Supplied records -
--*--

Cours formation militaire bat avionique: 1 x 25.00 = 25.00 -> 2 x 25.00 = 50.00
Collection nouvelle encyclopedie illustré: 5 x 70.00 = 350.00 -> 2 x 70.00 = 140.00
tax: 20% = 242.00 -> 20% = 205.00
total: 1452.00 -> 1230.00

--*--

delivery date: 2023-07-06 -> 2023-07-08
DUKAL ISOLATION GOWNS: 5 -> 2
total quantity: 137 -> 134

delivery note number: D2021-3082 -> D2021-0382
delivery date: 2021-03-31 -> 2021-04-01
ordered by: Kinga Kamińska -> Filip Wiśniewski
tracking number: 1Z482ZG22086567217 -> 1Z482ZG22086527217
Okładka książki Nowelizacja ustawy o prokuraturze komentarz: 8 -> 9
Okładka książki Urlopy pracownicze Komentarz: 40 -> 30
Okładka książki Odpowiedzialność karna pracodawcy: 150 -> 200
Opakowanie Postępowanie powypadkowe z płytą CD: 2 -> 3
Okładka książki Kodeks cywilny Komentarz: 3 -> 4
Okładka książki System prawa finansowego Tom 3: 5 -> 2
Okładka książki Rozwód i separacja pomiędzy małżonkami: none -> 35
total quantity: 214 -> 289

--*--

Could you return exactly the stretch of the data above that starts at the line with "Okładka książki Odpowiedzialność" and ends at the line with "total quantity: 214 -> 289", both lines included?

Okładka książki Odpowiedzialność karna pracodawcy: 150 -> 200
Opakowanie Postępowanie powypadkowe z płytą CD: 2 -> 3
Okładka książki Kodeks cywilny Komentarz: 3 -> 4
Okładka książki System prawa finansowego Tom 3: 5 -> 2
Okładka książki Rozwód i separacja pomiędzy małżonkami: none -> 35
total quantity: 214 -> 289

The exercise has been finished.